My name is Jim White. I am a physician and scientists at the University of Rochester in Rochester New York. This is what I have been doing as a career for 15 years now. I take care of patients with pulmonary hypertension. It’s the only group of patients I see. I run a small basic science lab where we’re trying to better understand what happens to the blood vessels, why they get diseased and what treatments might be better and I have a large clinical research program.

While I have been taking care of patients with this disease I have seen therapies that change people’s lives. I’ve seen therapies get easier. I’ve seen therapies that impact people’s lives more for the better and less for the bad. I have seen fewer people die and more people live and not just live but live well and live aware.

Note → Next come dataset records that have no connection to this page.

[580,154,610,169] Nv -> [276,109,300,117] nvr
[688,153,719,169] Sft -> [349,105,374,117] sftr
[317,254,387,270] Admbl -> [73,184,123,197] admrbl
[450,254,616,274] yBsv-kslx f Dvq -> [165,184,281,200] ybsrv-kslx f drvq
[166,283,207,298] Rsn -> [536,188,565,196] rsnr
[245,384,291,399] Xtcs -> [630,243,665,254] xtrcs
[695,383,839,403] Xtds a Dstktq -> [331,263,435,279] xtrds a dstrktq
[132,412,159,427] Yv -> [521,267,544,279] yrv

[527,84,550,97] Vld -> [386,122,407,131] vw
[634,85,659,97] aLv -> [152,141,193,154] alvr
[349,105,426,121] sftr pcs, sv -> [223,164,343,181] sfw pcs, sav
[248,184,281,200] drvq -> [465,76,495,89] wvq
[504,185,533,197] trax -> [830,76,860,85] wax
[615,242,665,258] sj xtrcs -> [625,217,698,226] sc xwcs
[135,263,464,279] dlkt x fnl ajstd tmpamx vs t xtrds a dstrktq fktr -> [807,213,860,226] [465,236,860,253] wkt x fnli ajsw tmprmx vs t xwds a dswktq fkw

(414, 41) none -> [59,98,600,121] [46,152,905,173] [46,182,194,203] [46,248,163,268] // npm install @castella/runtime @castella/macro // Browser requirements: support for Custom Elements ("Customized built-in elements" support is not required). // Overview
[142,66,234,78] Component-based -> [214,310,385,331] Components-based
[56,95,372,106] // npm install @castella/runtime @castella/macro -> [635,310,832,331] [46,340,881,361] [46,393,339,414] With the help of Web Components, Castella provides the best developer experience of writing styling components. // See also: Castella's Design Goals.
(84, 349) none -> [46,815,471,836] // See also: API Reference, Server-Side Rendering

One of the greatest struggles we have despite massive education efforts, we still struggle with many well-intentioned cardiology and pulmonary physicians making one of two mistakes. One, either they are not attending at all to the fact that pulmonary hypertension might exist. Or, I think an equally problematic difficulty in medicine, is when physicians with some awareness but little experience decide that they are competent and capable for taking care of patients who really have a unique problem.

So, I think that building awareness is two-fold. One is: are you even aware that pulmonary hypertension as a potential cause of breathlessness? And once you are aware that that is the problem: are you aware that referral to somebody who really knows what they’re doing is likely to make a difference for that patient? I think that those are two pieces of awareness and both of them need to get articulated. It’s great that you’ve ordered an echo to help evaluate whether your patient’s breathlessness might be related to pulmonary hypertension, but if you misuse that information, the patient’s not any better off.

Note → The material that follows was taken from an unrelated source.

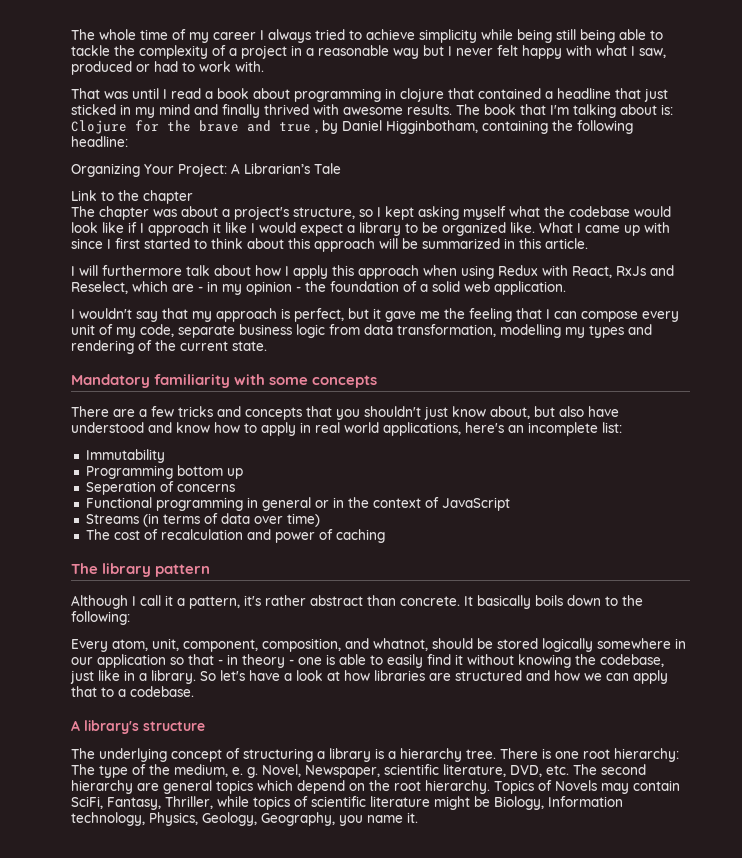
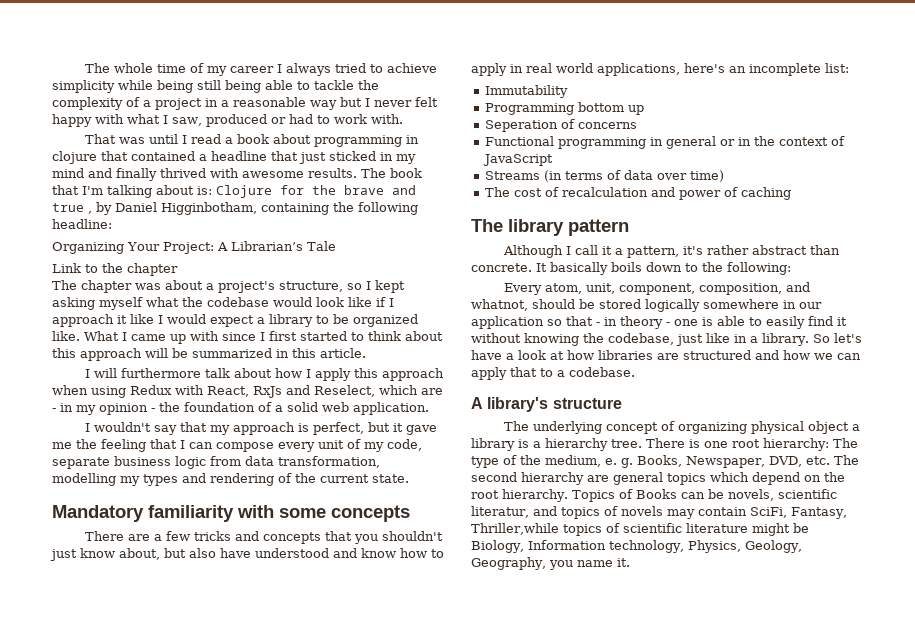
[243,748,313,762] structuring -> [678,421,850,434] organizing physical object
[262,764,506,778] Novel, Newspaper, scientific literature, -> [637,455,765,468] Books, Newspaper,
[555,780,597,791] Novels -> [635,489,837,501] [471,506,663,519] Books can be novels, scientific literatur, and topics of novels
[165,796,249,809] Thriller, while -> [471,523,559,535] Thriller,while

I’m hopeful that in the next two or three years we’ll get smarter in using the therapies that we have to make people’s lives simpler and more enjoyable. And as we move in the five to eight year time frame, I’m hopeful that we’ll finally get therapies that come closer to a cure without being as debilitating as the parenteral prostacyclins are.

One of the things that I want to say is that the patients who are willing to give of themselves and of their families and their friends to participate in research, you are the reason the change is happening. That time that you’re willing to give and your participation in answering the phone calls and filling out the forms and doing the extra hallway walk and giving the extra blood, you’re the reason that there’s promise in the next five years, eight years, ten years. You will be the driver for change and so I am grateful.

My name is Jim White and I’m aware that I’m rare!